Właściwie to nie wiadomo dla kogo bardziej jest "Most nad doliną". Dla młodzieży dla której uzależnienia to tylko jeden z problemów czy dorosłych, którzy mogą tutaj odnaleźć część swojej prawdy i minionego buntu. Ale za to grana na żywo muzyka jest wspaniała i są trafione "momenty".

Druga premiera w Teatrze im. Aleksandra Fredry kierowanym przez Joannę Nowak i Łukasza Gajdzisa, przynosi odmienne emocje niż pierwszy sygnowany przez nich projekt, czyli "Między nami dobrze jest" na podstawie dramatu Doroty Masłowskiej. W końcu "Most nad doliną" węgierskiego twórcy Janosa Haya, którego wystawienia w Gnieźnie podjęła się młoda reżyserka Joanna Grabowiecka, porusza trochę inne tematy. Chociaż krytyka kapitalizmu, który nastał po transformacji w krajach byłego "bloku wschodniego" i pewne poszukiwanie bliskości czy wspólnoty - to znowu podobieństwa.

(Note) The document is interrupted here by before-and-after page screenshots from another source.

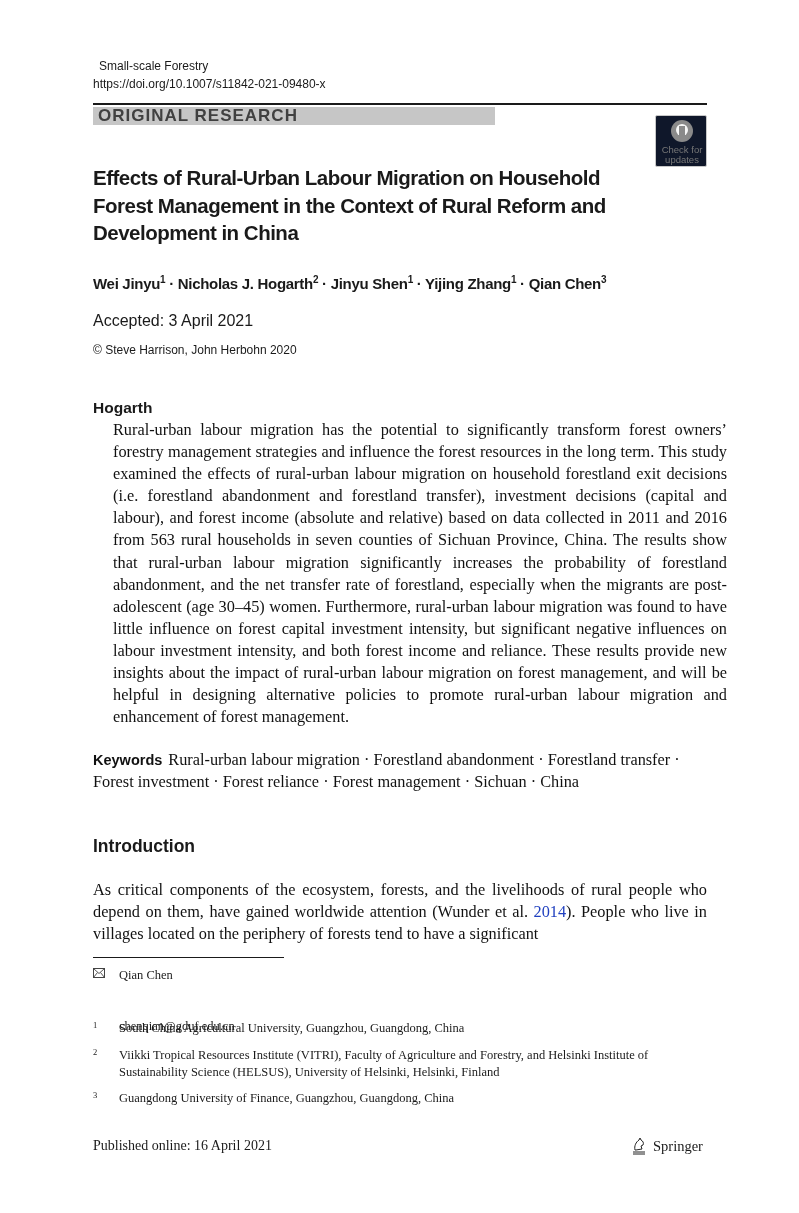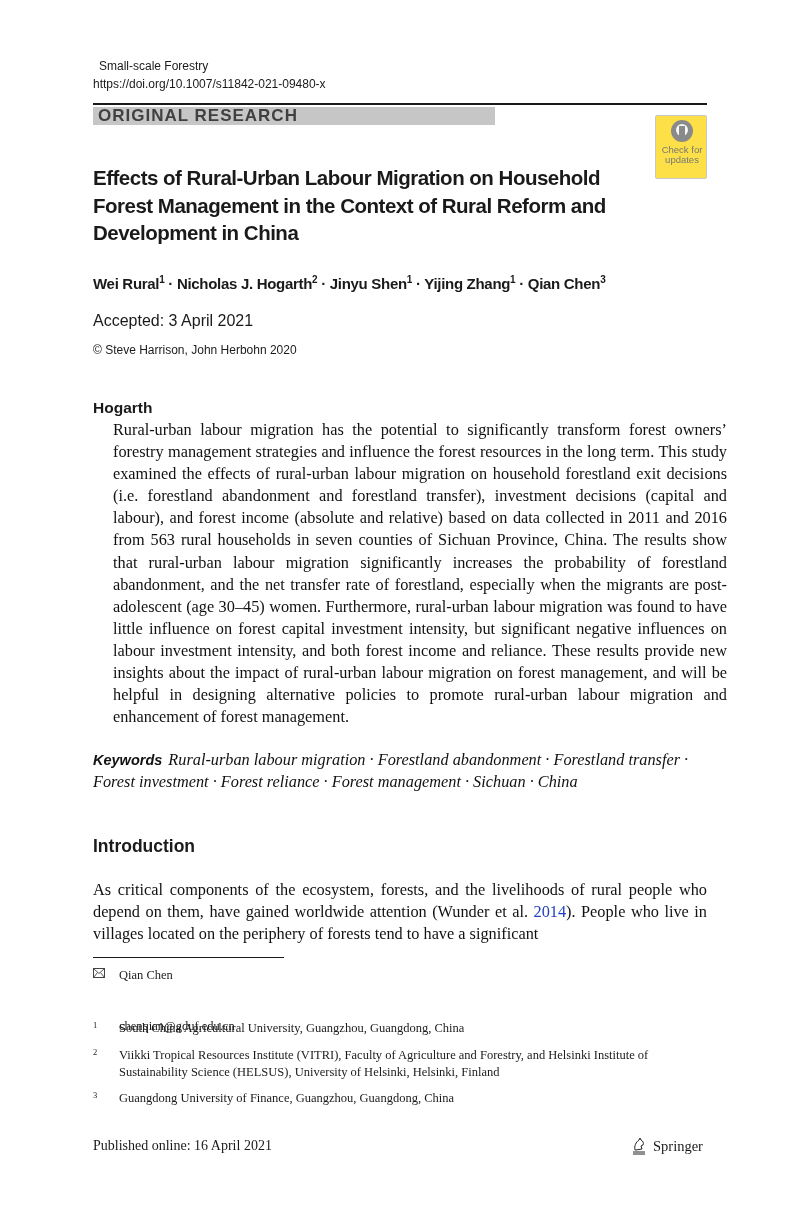"Check for" #check-updates { background: #fde047 -> #0f172a; height: 64px -> 52px }
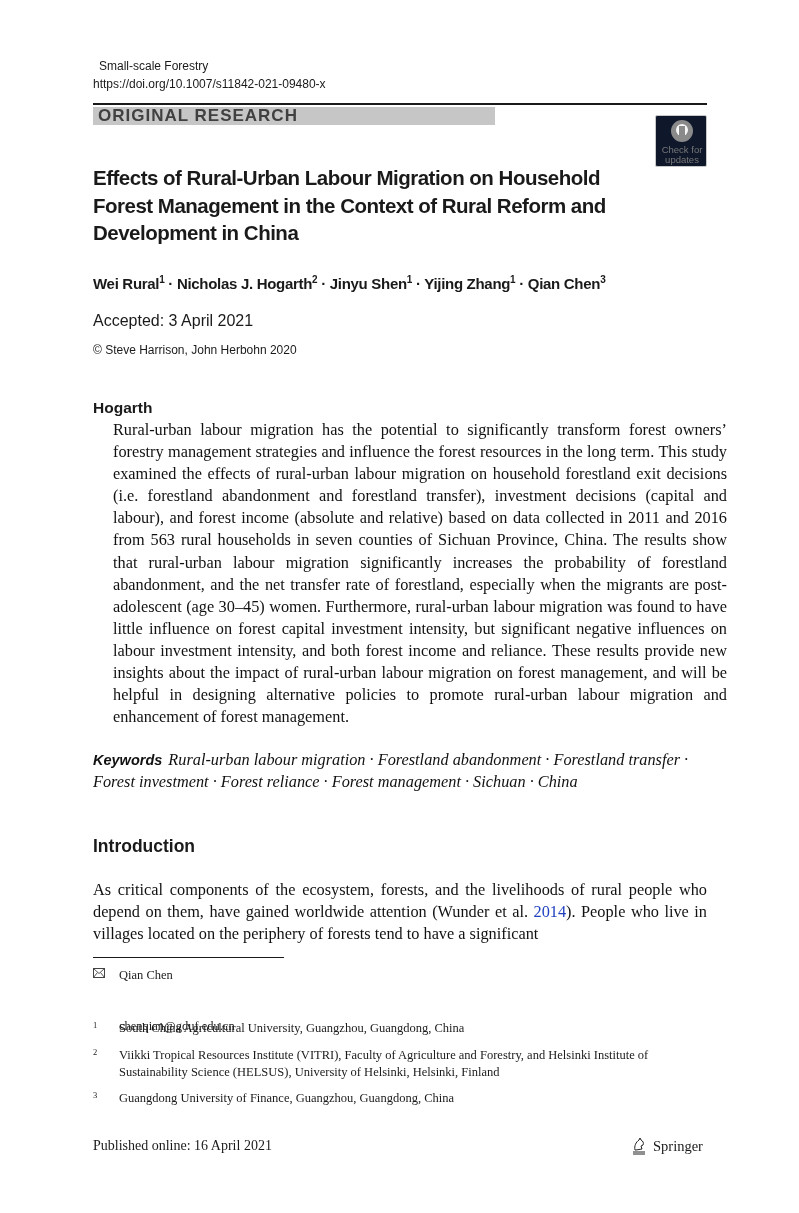"Wei Rural" span { text: Rural -> Jinyu }
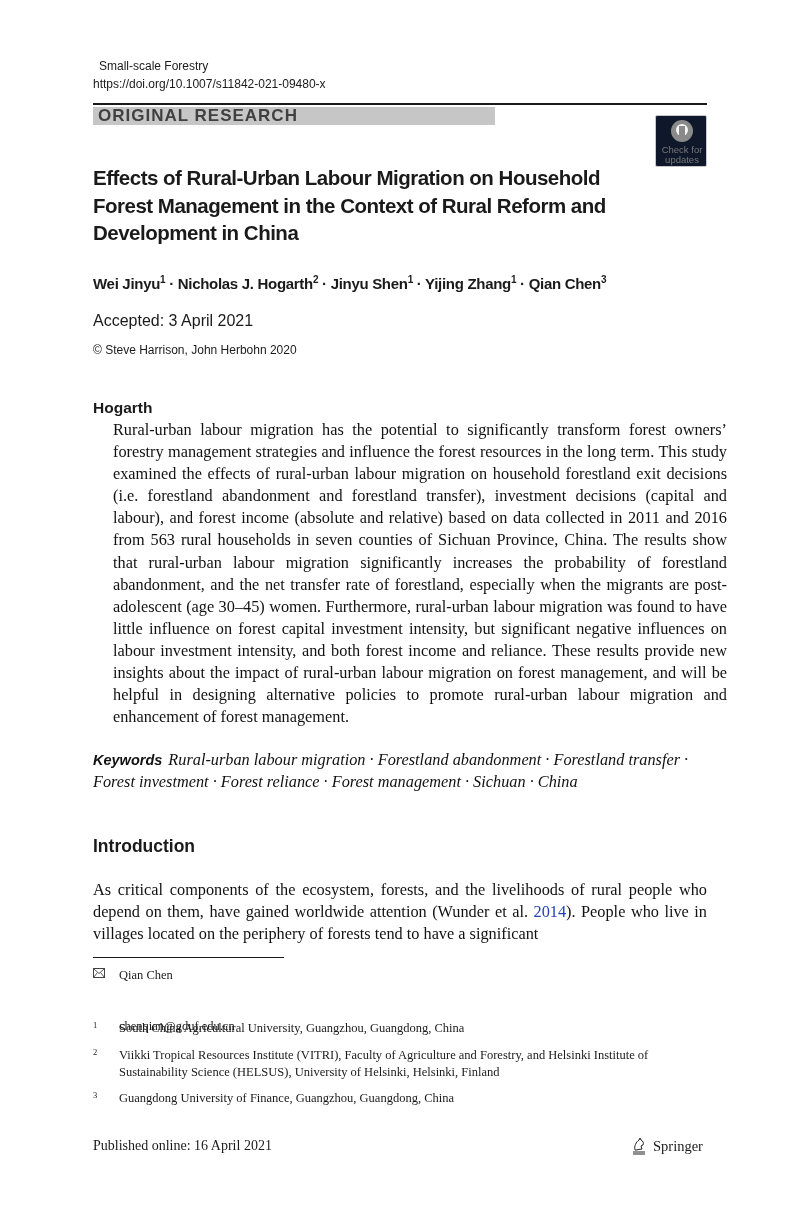"Keywords Rural-urban labour migration ·" #keywords { font-style: italic -> none }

Tymczasem widz zostaje zderzony z historią Petera (w tej roli obiecujący Rafał Fudalej, co to zagrać potrafi homoseksualnego gwałciciela w znanym choćby z Offeliady niepokojącym filmie Bartosza Kruhlika "Żar",to znów jak teraz, młodego nadwrażliwca z autodestrukcyjną skłonnością) zakochanego w pięknej Zsofi (tutaj zobaczyć można ciepłą i sympatyczną, ale za mało wyrazistą Magdalenę Tabor). Najkrócej rzecz ujmując, chłopak pochodzi z rodziny, gdzie wręcz chorobliwa przedsiębiorczość i pieniądz są hołubione, więc siłą rzeczy chce żyć inaczej. Nie wie tylko, że to czego nienawidzi oraz nie może znieść, przyjdzie do niego w innej postaci... I to akurat zostaje tutaj najlepiej wygrane: najpierw w momencie, gdy ojciec tłumaczy Peterowi założenie kolejnego, "niepotrzebnego biznesu", czyli wypożyczalni sprzętu motorowodnego, której przecież "nikt inny nie może wziąć", a potem, gdy już przyjaciel chłopaka Deda, mówi o nim mniej więcej tak Zsofi: "Nie rozumiesz, że on chce cię zawłaszczyć, mieć na własność i wyłączność. Jest taki sam jak jego ojciec". Mechanizmy nie radzenia sobie w życiu z materią i uczuciami więc determinowane są genami, wzorcami, systemem czy może całkiem przypadkowo? Tego już niestety nie dowiadujemy się ze sztuki, gdzie mocna w tym względzie jest tylko jedna z pierwszych scen rozmowy-walki bokserskiej syna z ojcem, a reszta "przestrzeni domowej" zostaje ewidentnie spłaszczona lub sprowadzona do pustych gestów.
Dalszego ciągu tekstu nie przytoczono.